Claude Opus 4.7 Matches Dedicated NMR Software in Chemistry Spectroscopy
In brief
- Claude Opus 4.7 matched dedicated NMR tools like ChemDraw and MestReNova on spectroscopy analysis tasks
- Opus 4.7 achieved ±0.079 ppm error on hydrogen shifts and ±1.37 ppm on carbon shifts
- Model recovered simpler target structures on every attempt without chemistry-specific fine-tuning
- Chemists can paste NMR data into chat for structural proposals without proprietary software licenses
Performance Against Specialized Tools
Claude Opus 4.7 matched or exceeded dedicated NMR tools including ChemDraw 25.0.2 and MestReNova 17.0.0 in spectroscopy tasks. On hydrogen NMR shifts, Opus 4.7 achieved the lowest average error at plus or minus 0.079 ppm. For carbon shifts, it tied with MestReNova at plus or minus 1.37 ppm. Errors under 0.1 ppm on hydrogen data represent genuinely high-quality predictions.
The model also outperformed on consistency when predicting peak splitting patterns and J-coupling values, two metrics that distinguish reliable analysis from noise.

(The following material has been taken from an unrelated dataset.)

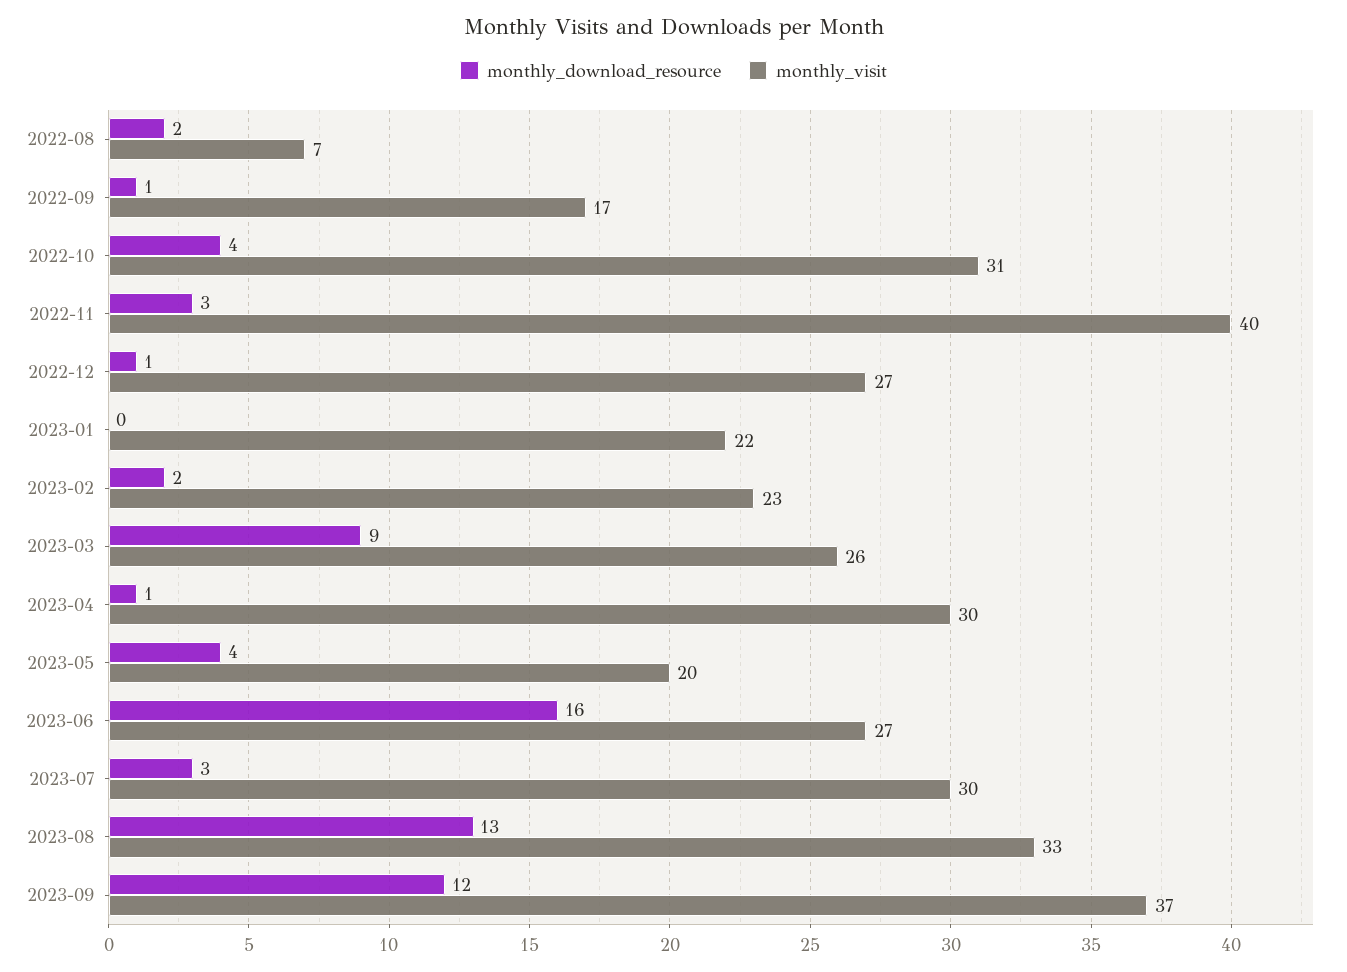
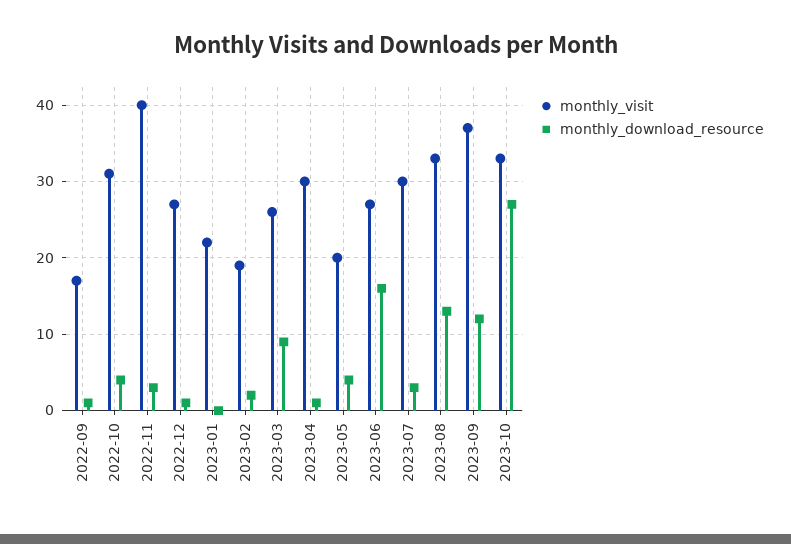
monthly_download_resource, 2022-08: 2 -> none
monthly_visit, 2022-08: 7 -> none
monthly_visit, 2023-02: 23 -> 19
monthly_visit, 2023-10: none -> 33
monthly_download_resource, 2023-10: none -> 27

Structure Elucidation Without 2D Data
Opus 4.7 successfully recovered all simpler target structures on every attempt. When the team added hints from starting materials for more complex targets, the model succeeded on four out of seven denser structures across all runs. The study notably didn't require 2D NMR data, which is typically considered essential for complex structure elucidation. Two-dimensional NMR experiments take longer to run and generate more data to interpret.
Practical Implications
The result suggests a chemist can copy NMR data into a chat window and receive a structural proposal without proprietary software licenses. Opus 4.7 wasn't fine-tuned on chemistry-specific data for this task, meaning the capability emerged from the model's general reasoning across domains. This could shift how labs approach routine molecular analysis, trading expensive per-seat licenses for API access to a general-purpose model.
Frequently asked questions
What is NMR spectroscopy and why does it matter?
Nuclear magnetic resonance spectroscopy is a technique chemists use to determine molecular structure by analyzing how atoms respond to magnetic fields. It's essential for identifying unknown compounds in synthetic chemistry and drug development, but typically requires expensive proprietary software to interpret the data.
How accurate was Claude Opus 4.7 compared to dedicated software?
Opus 4.7 achieved the lowest average error on hydrogen NMR shifts at ±0.079 ppm and tied with MestReNova at ±1.37 ppm for carbon shifts. Errors under 0.1 ppm represent high-quality predictions, meeting the standard for reliable molecular analysis.
Did Claude require special training for chemistry tasks?
No. Opus 4.7 wasn't fine-tuned on chemistry-specific data, meaning these capabilities emerged from the model's general reasoning. This suggests the approach could transfer to other specialized domains without domain-specific retraining.